How might advances in fluorophore technology impact the applications of INTS13 antibodies beyond current FITC conjugation limitations?

The landscape of fluorophore technology is rapidly evolving, offering numerous opportunities to enhance INTS13 antibody applications beyond the limitations of conventional FITC conjugation.
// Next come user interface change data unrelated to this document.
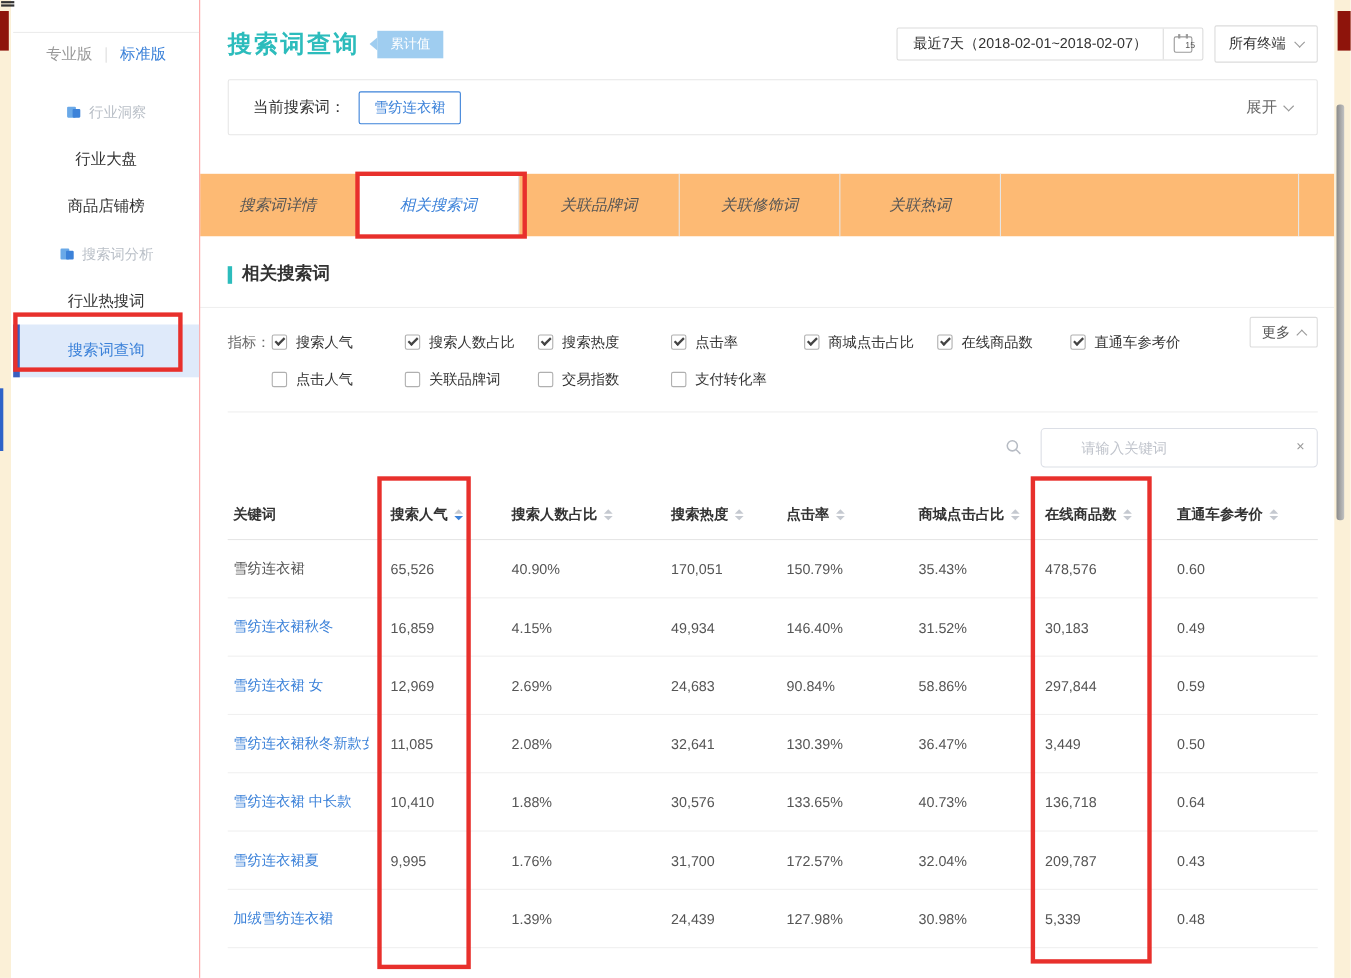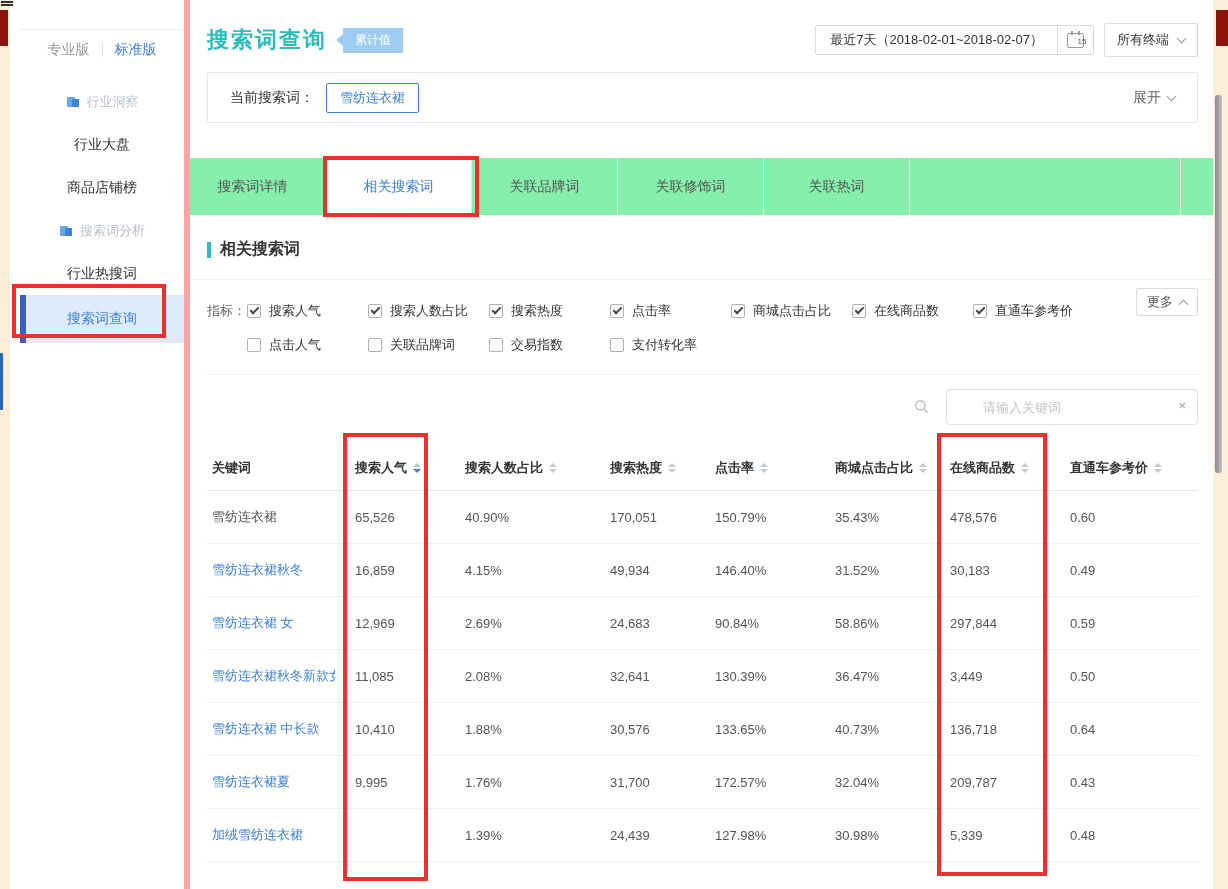--- a/index.html
+++ b/index.html
@@ -21,8 +21,8 @@
                      background:linear-gradient(90deg,#8a8a8a,#c2c2c2); border-radius:3px; z-index:6; }
 
   
-  .sidebar { position:absolute; left:20px; top:0; width:170px; height:100%; background:#fff;
-             border-right:6px solid #fca5a5; z-index:2; }
+  .sidebar { position:absolute; left:12px; top:0; width:170px; height:100%; background:#fff;
+             border-right:1px solid #fca5a5; z-index:2; }
   .sidebar-topline { height:30px; border-bottom:1px solid #ececec; }
   .version-tabs { height:40px; display:flex; align-items:center; justify-content:center; gap:12px; font-size:14px; }
   .vtab { cursor:pointer; color:#999; }

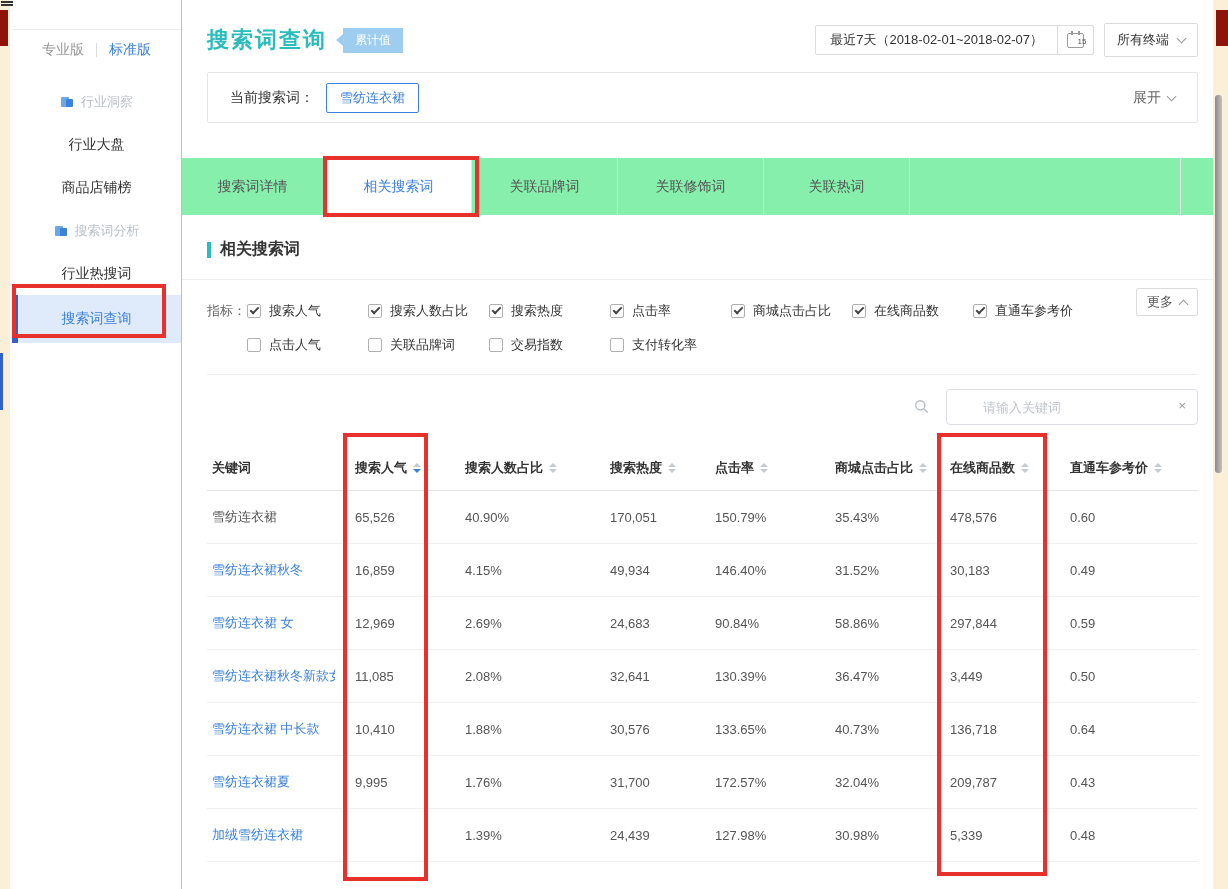--- a/index.html
+++ b/index.html
@@ -67,7 +67,7 @@
   .expand { margin-left:auto; font-size:14px; color:#666; display:flex; align-items:center; gap:7px; cursor:pointer; }
 
   
-  .tabbar { position:absolute; top:158px; left:0; width:100%; height:57px; background:#86efac; display:flex; }
+  .tabbar { position:absolute; top:158px; left:0; width:100%; height:57px; background:#fdba74; display:flex;font-style:italic; }
   .tab { width:146px; border-right:1px solid #e5e5e5; display:flex; align-items:center; justify-content:center;
          font-size:14px; color:#555; cursor:pointer; }
   .tab.active { background:#fff; color:#3c82d9; }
Future research directions include:

• Next-generation fluorophores:

  • Quantum dots: Provide exceptional photostability, narrow emission spectra, and size-tunable fluorescence properties for long-term INTS13 tracking

  • Fluorescent proteins: Direct genetic fusion of fluorescent proteins to INTS13 for live-cell imaging without antibody-mediated detection

  • Reversibly switchable fluorophores: Enable super-resolution microscopy applications for nanoscale visualization of INTS13 distribution

  • Two-photon excitable fluorophores: Allow deeper tissue penetration with reduced phototoxicity for in vivo INTS13 studies

• Emerging methodological approaches:

  • Proximity ligation assays: Visualize INTS13 protein-protein interactions with single-molecule sensitivity

  • Fluorescence lifetime imaging (FLIM): Detect changes in INTS13 microenvironment independent of concentration variations

  • Förster resonance energy transfer (FRET): Measure dynamic INTS13 interactions with binding partners in living cells

  • Correlative light and electron microscopy (CLEM): Combine fluorescence localization of INTS13 with ultrastructural context

• Anticipated technological developments:

  Technology	Projected Timeline	Potential Impact on INTS13 Research
  Super-resolution antibody imaging	Current-3 years	Nanoscale mapping of INTS13 within nuclear substructures
  Biodegradable quantum dots	3-5 years	Reduced toxicity for long-term INTS13 tracking in live models
  Photoswitchable organic dyes	1-3 years	Enhanced multiplexing capabilities for complex INTS13 interaction networks
  Machine learning image analysis	Current-2 years	Automated quantification of subtle INTS13 distribution patterns
  Infrared fluorophores	2-4 years	Deeper tissue imaging of INTS13 in complex tissue environments

• Integration with emerging single-cell technologies:

  • Mass cytometry (CyTOF) with metal-tagged antibodies instead of fluorophores

  • Spatial transcriptomics combined with INTS13 protein detection

  • Single-cell proteomics correlated with INTS13 antibody-based imaging

  • Live-cell tracking of INTS13 dynamics during cell cycle progression

These advancing technologies will likely transform our ability to study INTS13 biology by providing enhanced spatial resolution, improved sensitivity, expanded multiplexing capabilities, and integration with multi-omics approaches, ultimately leading to more comprehensive understanding of INTS13's functional roles in cellular processes.